_TASK DETAILS_
The answer is the full listing below, copied exactly, with its pictures omitted.

_INFORMATION SHOWN_
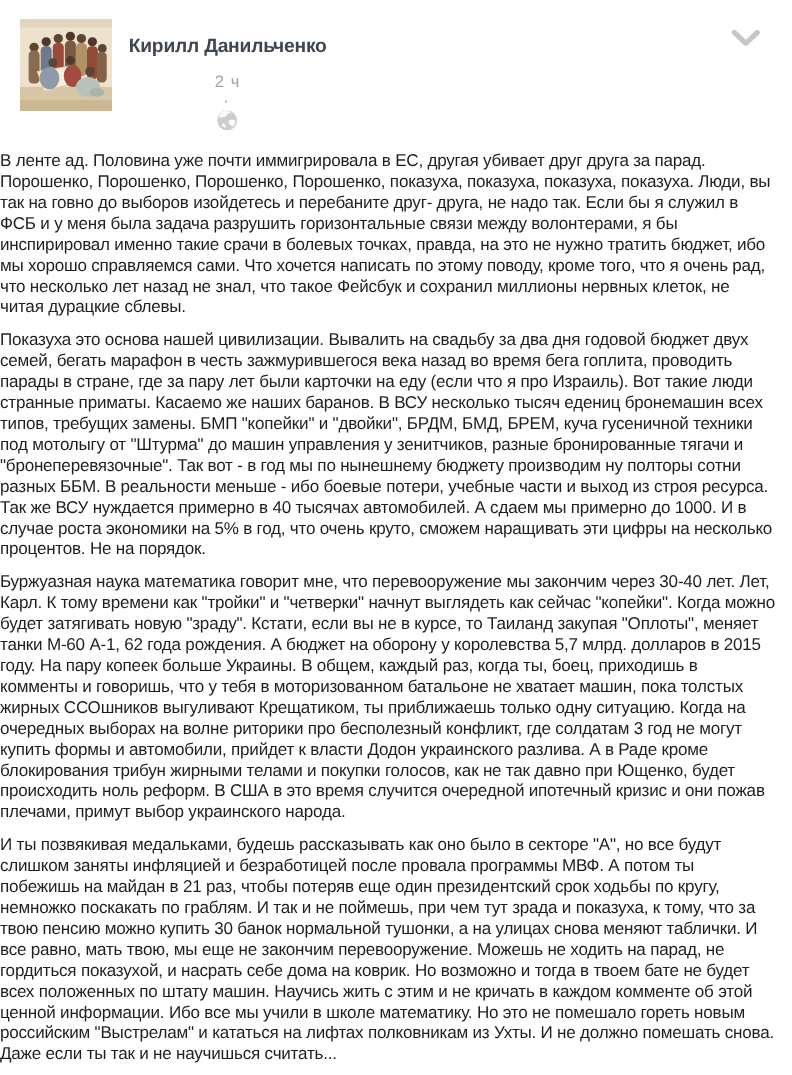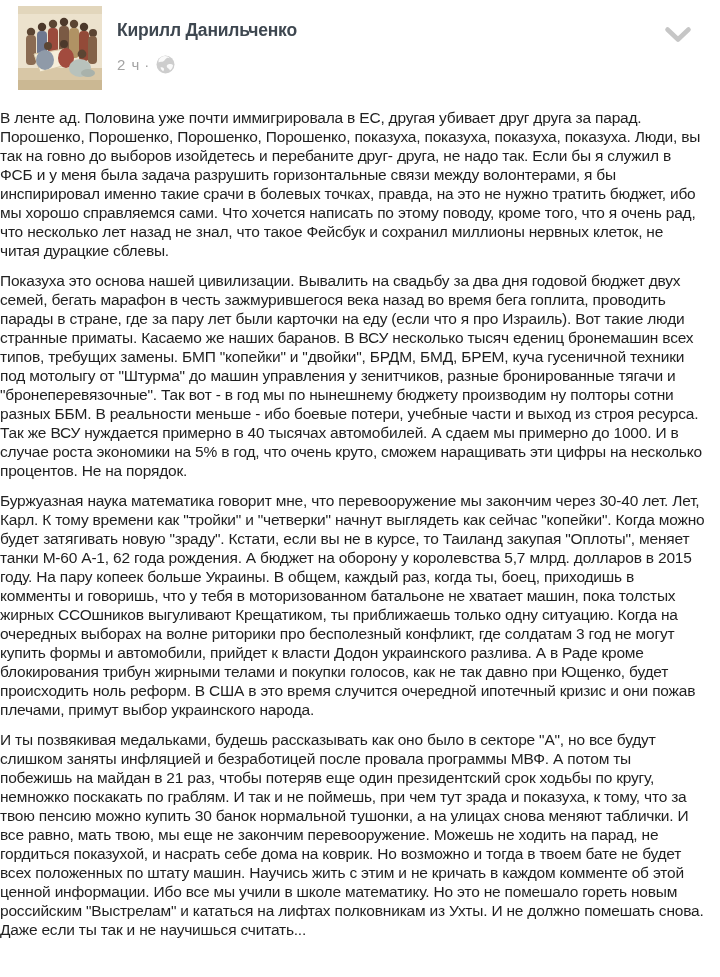"Кирилл Данильченко" .post-header { padding: 6px 14px 0 18px -> 17px 14px 0 18px }
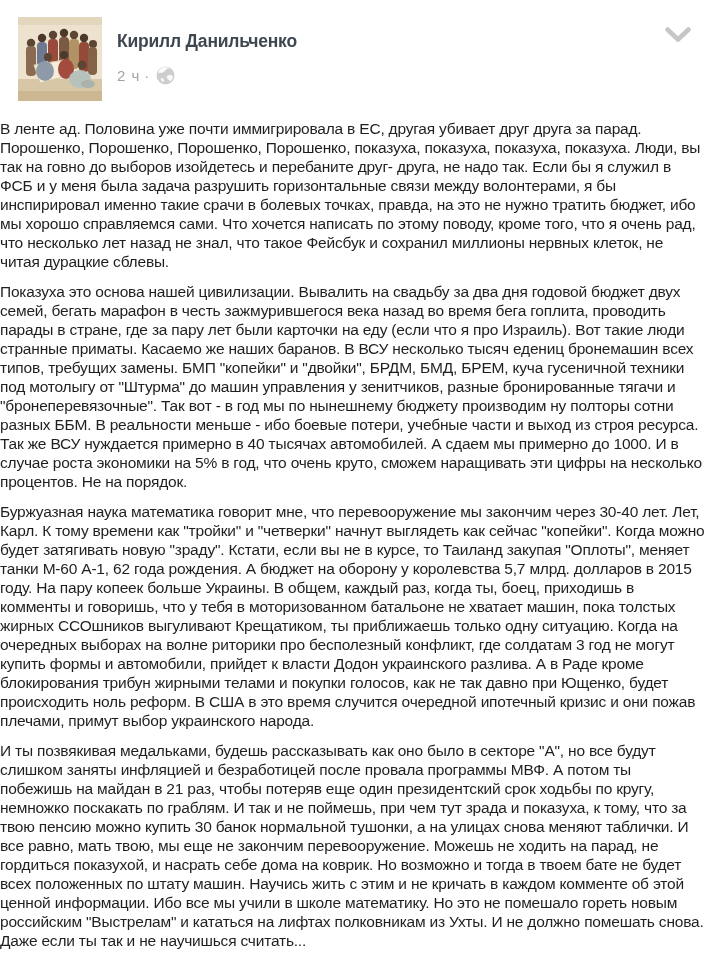"2 ч" .meta { flex-direction: none -> column }
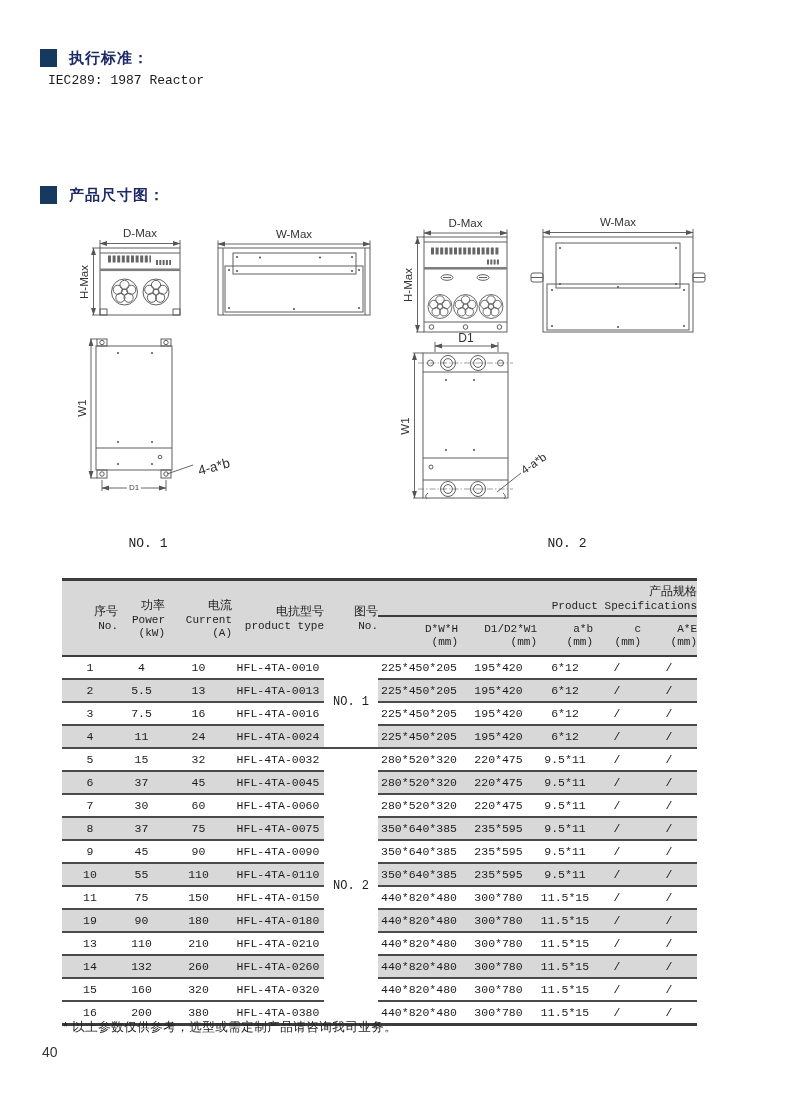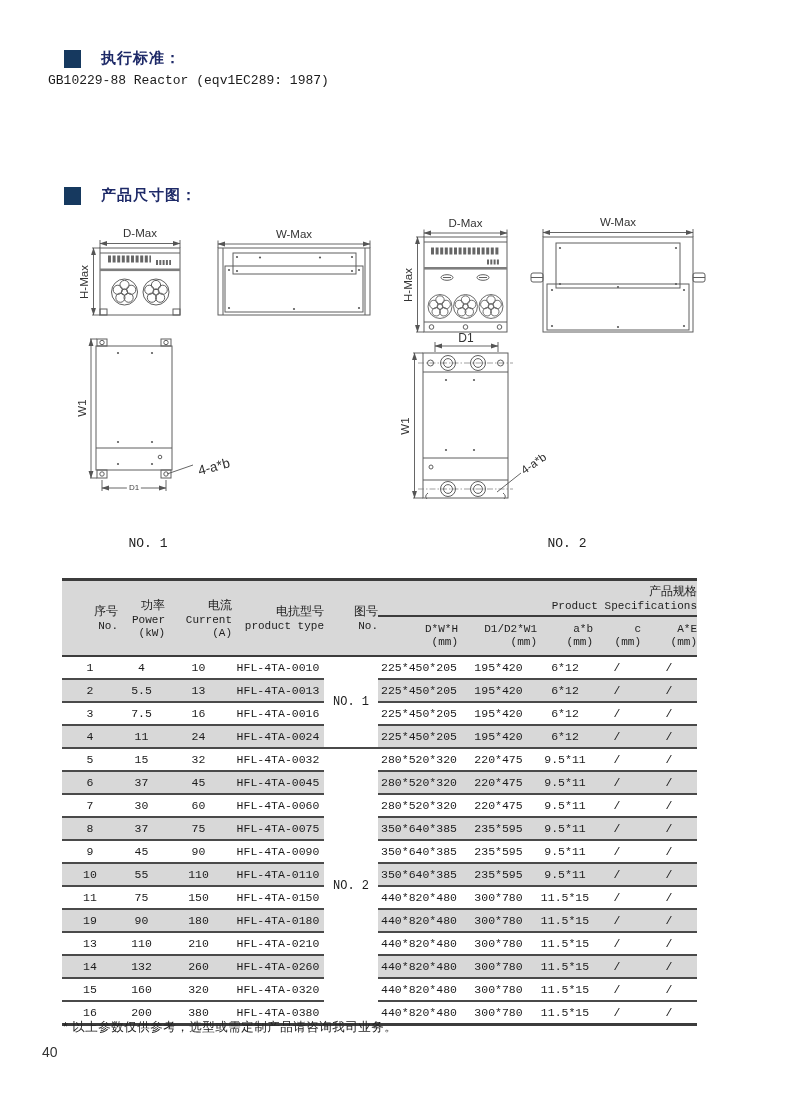"执行标准：" .sec { align-items: center -> none; gap: 20px -> 12px; left: 64px -> 40px }
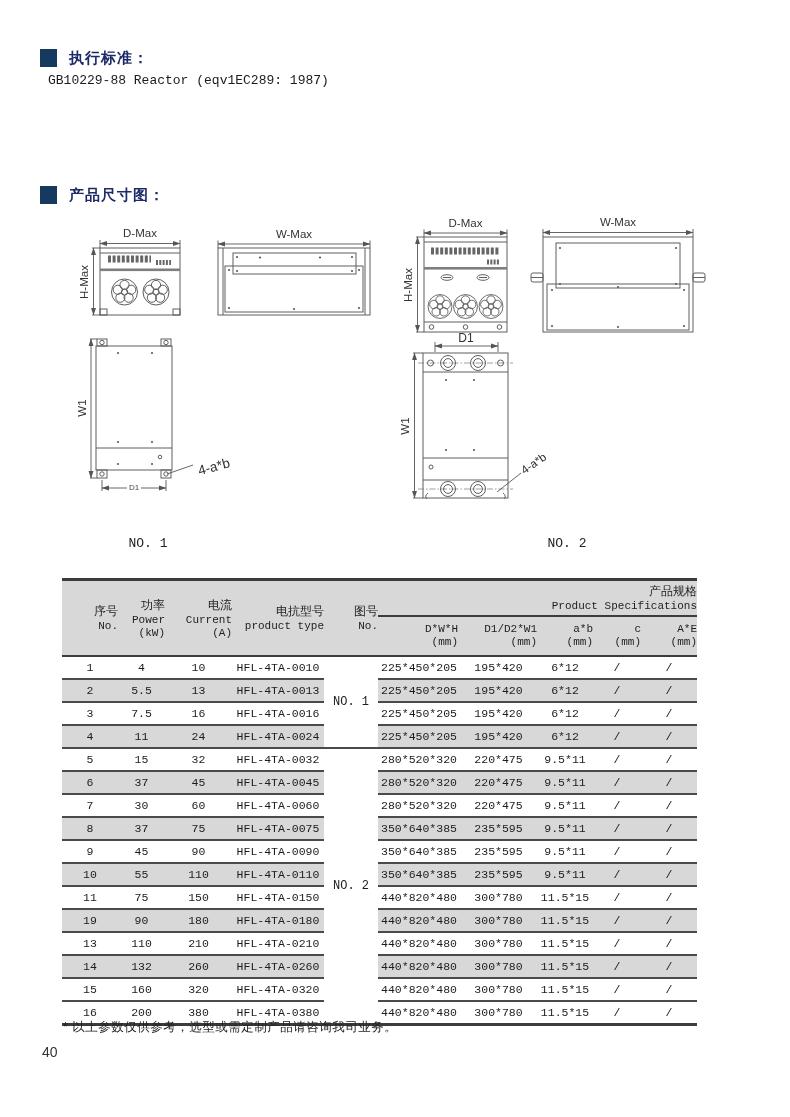"IEC289: 1987 Reactor" div { html: none -> <div>IEC289: 1987 Reactor</div> }
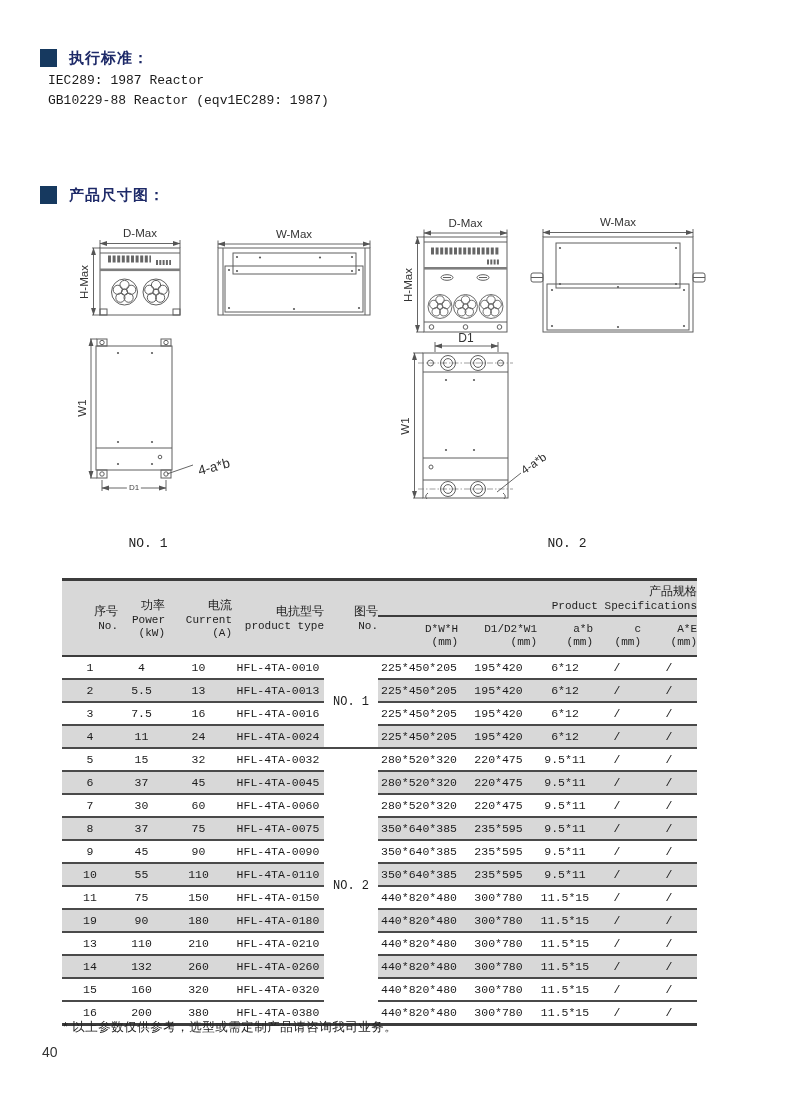"GB10229-88 Reactor (eqv1EC289: 1987)" div { html: <div>GB10229-88 Reactor (eqv1EC289: 1987)</div> -> none }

_TASK SOLUTION_
"Кирилл Данильченко" .post-header { padding: 6px 14px 0 18px -> 17px 14px 0 18px }
"2 ч" .meta { flex-direction: none -> column }
"执行标准：" .sec { align-items: center -> none; gap: 20px -> 12px; left: 64px -> 40px }
"IEC289: 1987 Reactor" div { html: none -> <div>IEC289: 1987 Reactor</div> }
"GB10229-88 Reactor (eqv1EC289: 1987)" div { html: <div>GB10229-88 Reactor (eqv1EC289: 1987)</div> -> none }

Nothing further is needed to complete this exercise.